| WORK TASK |
If a line in the records below includes the word "phần", count it, then give the total and nothing else.

| Front-end code change data |
--------------------------------------------------
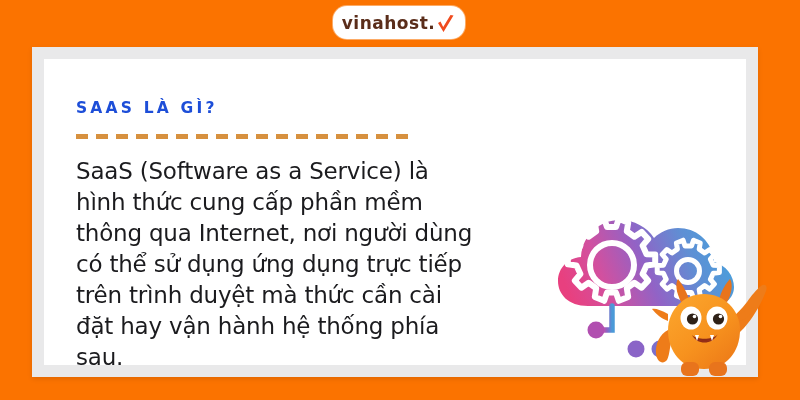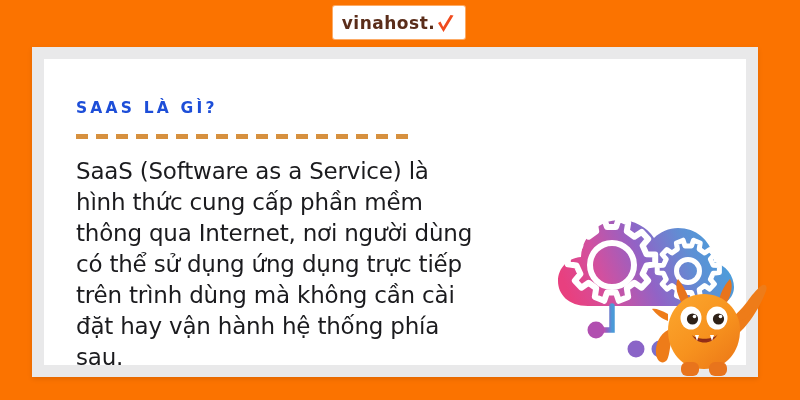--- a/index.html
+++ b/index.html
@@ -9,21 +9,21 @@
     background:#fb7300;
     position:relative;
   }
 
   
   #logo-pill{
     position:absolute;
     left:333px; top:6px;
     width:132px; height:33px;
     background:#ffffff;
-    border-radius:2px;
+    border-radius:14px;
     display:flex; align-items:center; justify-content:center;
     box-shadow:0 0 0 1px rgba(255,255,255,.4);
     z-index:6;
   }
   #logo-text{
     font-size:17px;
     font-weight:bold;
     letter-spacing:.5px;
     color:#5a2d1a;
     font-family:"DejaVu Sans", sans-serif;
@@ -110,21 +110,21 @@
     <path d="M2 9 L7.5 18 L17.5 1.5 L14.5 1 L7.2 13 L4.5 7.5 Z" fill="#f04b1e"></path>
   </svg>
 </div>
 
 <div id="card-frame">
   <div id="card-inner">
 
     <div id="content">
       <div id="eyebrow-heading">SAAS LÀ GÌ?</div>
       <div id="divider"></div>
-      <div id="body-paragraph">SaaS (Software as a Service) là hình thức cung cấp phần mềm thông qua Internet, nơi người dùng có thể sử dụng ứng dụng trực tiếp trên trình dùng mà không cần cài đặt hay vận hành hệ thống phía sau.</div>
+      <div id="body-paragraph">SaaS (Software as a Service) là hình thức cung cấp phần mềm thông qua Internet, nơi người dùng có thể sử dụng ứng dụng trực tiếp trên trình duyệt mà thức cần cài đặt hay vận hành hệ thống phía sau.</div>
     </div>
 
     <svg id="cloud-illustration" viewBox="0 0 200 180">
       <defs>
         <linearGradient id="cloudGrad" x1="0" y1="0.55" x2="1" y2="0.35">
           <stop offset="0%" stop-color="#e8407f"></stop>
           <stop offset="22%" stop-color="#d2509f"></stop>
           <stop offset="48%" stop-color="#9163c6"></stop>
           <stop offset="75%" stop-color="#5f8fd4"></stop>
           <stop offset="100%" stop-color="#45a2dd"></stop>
--------------------------------------------------
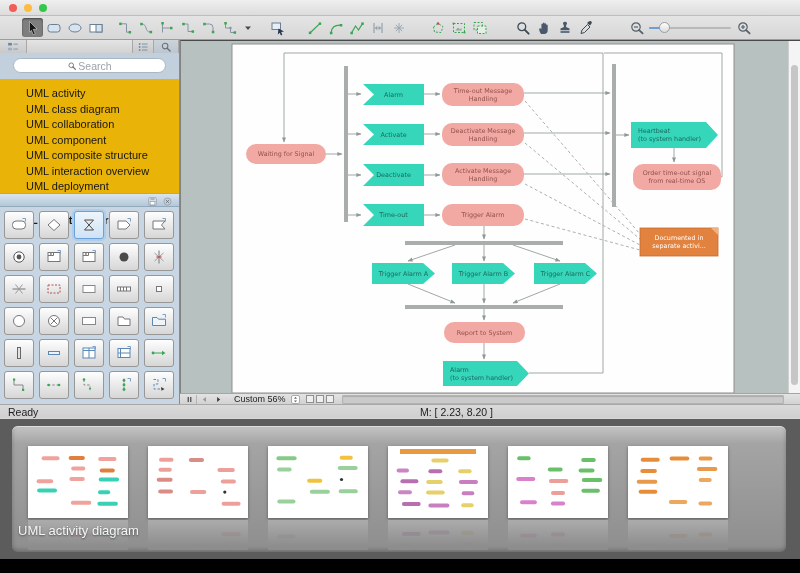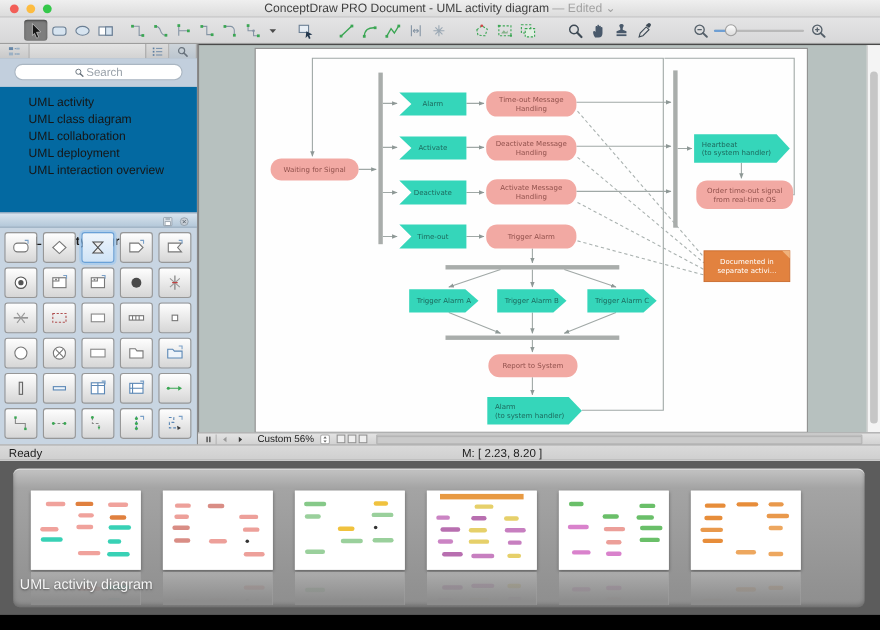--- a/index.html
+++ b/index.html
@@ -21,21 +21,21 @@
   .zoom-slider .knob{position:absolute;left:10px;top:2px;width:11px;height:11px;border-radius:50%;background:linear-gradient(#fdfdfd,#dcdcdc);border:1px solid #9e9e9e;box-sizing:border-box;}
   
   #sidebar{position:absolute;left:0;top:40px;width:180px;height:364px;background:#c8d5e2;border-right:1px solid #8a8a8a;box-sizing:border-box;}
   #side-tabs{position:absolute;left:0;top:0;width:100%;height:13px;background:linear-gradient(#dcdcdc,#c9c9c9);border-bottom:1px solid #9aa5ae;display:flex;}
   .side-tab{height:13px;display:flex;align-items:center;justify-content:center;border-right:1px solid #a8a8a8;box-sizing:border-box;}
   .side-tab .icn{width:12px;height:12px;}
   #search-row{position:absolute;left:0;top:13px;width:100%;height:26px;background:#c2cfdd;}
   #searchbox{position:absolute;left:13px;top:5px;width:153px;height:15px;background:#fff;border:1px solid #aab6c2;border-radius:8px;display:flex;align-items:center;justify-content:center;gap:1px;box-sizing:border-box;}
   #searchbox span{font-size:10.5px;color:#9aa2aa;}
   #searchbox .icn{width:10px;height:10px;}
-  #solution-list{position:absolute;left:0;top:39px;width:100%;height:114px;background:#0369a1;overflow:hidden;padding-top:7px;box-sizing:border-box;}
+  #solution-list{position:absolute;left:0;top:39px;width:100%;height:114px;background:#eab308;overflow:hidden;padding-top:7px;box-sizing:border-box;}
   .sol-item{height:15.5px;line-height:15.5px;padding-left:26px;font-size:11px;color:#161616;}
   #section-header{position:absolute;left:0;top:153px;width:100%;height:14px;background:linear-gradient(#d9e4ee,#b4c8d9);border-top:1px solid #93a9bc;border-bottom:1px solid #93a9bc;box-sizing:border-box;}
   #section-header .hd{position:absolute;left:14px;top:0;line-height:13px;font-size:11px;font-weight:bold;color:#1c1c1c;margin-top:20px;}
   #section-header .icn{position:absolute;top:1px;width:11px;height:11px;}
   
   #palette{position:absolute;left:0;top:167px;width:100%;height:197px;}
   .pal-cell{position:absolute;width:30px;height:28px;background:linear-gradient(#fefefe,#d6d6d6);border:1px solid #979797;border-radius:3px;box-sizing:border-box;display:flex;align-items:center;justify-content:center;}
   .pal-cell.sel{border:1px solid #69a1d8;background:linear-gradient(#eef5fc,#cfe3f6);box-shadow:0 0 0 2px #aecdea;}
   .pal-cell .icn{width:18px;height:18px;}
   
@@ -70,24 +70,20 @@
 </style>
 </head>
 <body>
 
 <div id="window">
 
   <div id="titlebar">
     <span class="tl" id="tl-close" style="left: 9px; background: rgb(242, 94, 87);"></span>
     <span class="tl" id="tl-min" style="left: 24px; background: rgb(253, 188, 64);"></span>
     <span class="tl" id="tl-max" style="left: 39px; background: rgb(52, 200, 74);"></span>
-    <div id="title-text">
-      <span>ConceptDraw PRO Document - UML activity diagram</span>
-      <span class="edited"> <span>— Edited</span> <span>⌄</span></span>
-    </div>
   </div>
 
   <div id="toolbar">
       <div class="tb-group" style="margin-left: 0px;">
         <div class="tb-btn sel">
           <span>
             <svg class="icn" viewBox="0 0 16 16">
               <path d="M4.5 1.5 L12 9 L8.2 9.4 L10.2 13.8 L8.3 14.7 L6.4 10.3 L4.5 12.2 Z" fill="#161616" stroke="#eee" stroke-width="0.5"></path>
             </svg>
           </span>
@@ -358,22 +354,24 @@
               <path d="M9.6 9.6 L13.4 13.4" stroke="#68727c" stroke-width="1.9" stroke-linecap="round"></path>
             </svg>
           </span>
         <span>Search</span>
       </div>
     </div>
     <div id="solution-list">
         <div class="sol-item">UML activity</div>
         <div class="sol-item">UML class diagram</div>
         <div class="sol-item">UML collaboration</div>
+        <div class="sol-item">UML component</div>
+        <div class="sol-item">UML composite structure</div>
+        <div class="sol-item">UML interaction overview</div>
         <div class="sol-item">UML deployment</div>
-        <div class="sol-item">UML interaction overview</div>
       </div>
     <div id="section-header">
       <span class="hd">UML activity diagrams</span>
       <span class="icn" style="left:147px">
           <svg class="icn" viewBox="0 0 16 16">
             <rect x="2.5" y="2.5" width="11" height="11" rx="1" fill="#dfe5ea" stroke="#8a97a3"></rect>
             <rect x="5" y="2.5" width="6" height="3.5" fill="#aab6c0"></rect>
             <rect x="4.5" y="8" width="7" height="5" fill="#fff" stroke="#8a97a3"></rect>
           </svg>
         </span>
--------------------------------------------------
| RESULT |
2